* Before-and-after change data:
━━━━━━━━

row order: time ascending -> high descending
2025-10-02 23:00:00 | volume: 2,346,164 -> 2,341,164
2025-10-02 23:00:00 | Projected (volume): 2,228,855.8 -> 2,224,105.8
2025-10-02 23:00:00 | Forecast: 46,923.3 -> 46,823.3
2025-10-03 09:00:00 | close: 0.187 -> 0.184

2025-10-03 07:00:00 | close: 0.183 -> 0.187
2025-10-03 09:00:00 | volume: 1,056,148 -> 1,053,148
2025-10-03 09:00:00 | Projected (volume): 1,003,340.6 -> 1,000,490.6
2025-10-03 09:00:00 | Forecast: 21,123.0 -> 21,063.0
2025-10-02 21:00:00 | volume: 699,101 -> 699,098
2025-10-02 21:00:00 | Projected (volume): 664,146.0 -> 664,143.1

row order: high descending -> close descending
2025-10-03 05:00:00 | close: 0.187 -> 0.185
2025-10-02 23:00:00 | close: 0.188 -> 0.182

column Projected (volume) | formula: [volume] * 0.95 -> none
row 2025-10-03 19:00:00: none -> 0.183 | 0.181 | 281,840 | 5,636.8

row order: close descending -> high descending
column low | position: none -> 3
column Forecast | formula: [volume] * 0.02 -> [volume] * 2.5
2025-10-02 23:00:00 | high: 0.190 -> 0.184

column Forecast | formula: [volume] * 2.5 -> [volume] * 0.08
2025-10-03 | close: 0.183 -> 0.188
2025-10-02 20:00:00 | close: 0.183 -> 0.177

━━━━━━━━

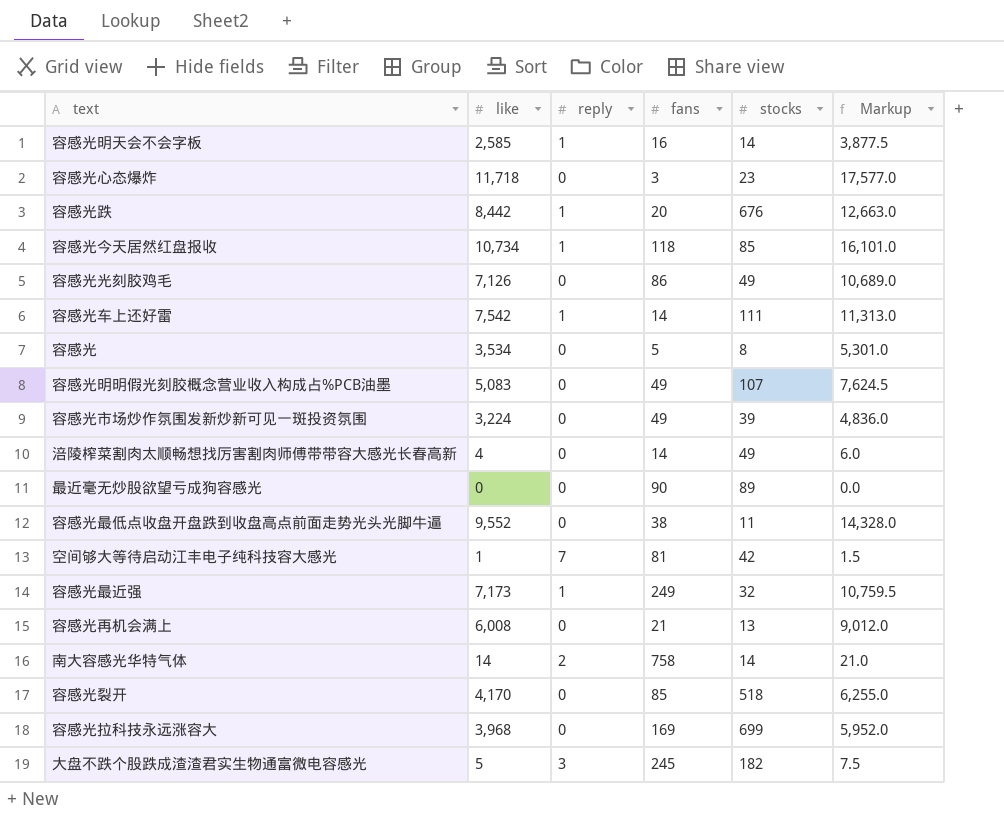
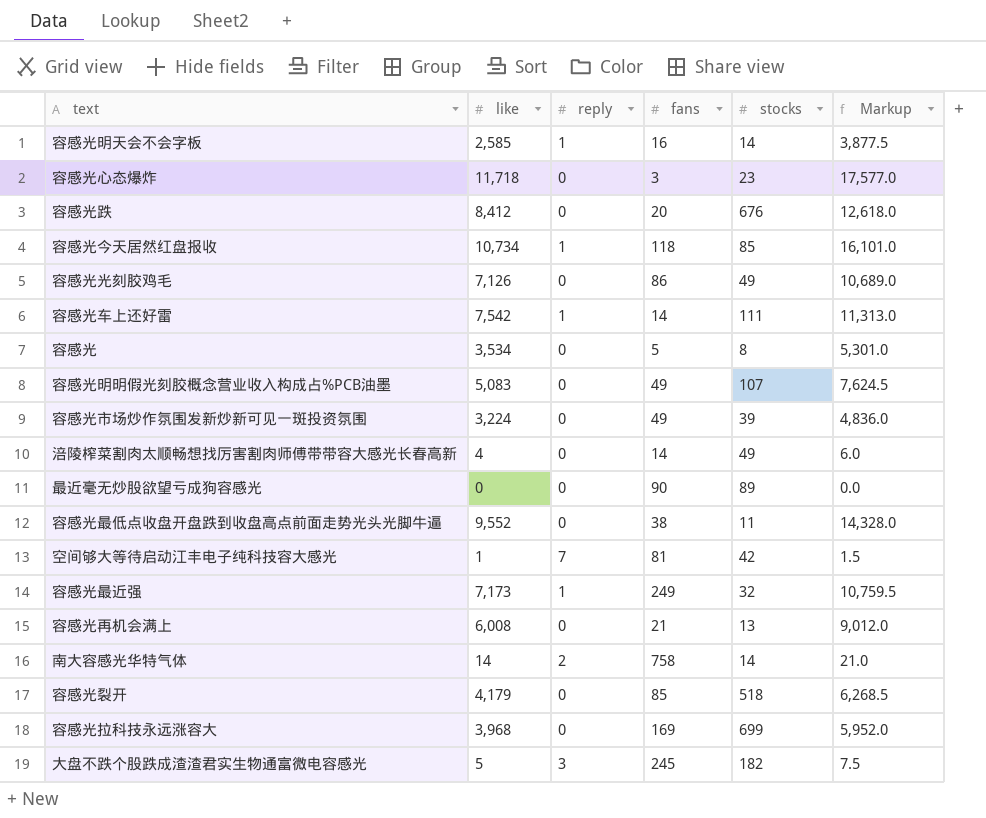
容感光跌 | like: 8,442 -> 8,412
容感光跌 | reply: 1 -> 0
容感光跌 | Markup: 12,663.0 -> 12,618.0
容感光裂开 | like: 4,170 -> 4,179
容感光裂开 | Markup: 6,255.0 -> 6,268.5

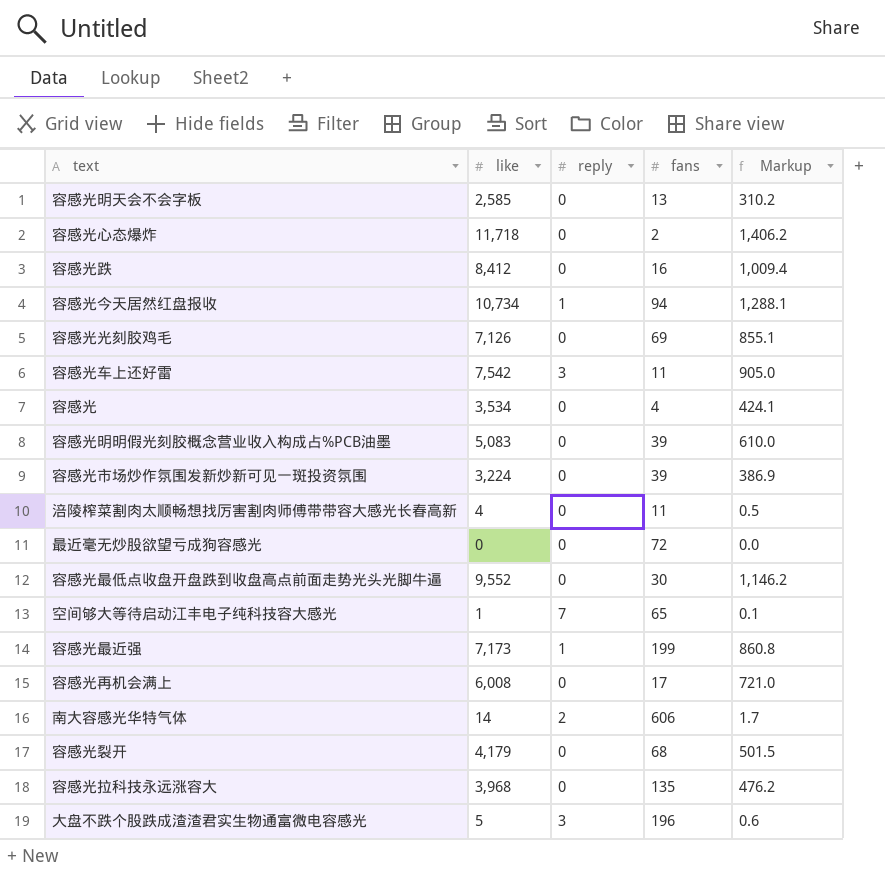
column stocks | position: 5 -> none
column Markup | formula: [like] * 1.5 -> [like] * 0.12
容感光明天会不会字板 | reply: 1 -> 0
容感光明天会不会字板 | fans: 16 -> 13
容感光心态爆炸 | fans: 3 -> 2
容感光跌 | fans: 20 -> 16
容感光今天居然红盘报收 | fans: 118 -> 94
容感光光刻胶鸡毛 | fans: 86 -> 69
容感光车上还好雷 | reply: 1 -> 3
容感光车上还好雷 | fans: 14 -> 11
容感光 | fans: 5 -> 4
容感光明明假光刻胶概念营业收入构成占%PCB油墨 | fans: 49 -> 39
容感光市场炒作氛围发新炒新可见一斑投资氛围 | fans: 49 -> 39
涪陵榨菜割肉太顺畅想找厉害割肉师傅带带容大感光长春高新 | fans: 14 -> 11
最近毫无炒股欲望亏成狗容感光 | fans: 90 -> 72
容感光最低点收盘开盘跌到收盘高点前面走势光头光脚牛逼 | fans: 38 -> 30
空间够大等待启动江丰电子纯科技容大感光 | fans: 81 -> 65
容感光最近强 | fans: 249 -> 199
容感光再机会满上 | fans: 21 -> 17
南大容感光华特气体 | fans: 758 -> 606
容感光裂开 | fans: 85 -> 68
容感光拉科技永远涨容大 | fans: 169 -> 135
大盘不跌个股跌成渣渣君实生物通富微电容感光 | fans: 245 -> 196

━━━━━━━━

* TASK BRIEF: Beginning at the line with "2025-10-02 23:00:00 | volume: 2,346,164" and stopping after the line with "2025-10-03 07:00:00 | close: 0.183 -> 0.187", please write out every line of the data above exactly and nothing else.

* SOLUTION TO THE EXERCISE:
2025-10-02 23:00:00 | volume: 2,346,164 -> 2,341,164
2025-10-02 23:00:00 | Projected (volume): 2,228,855.8 -> 2,224,105.8
2025-10-02 23:00:00 | Forecast: 46,923.3 -> 46,823.3
2025-10-03 09:00:00 | close: 0.187 -> 0.184

2025-10-03 07:00:00 | close: 0.183 -> 0.187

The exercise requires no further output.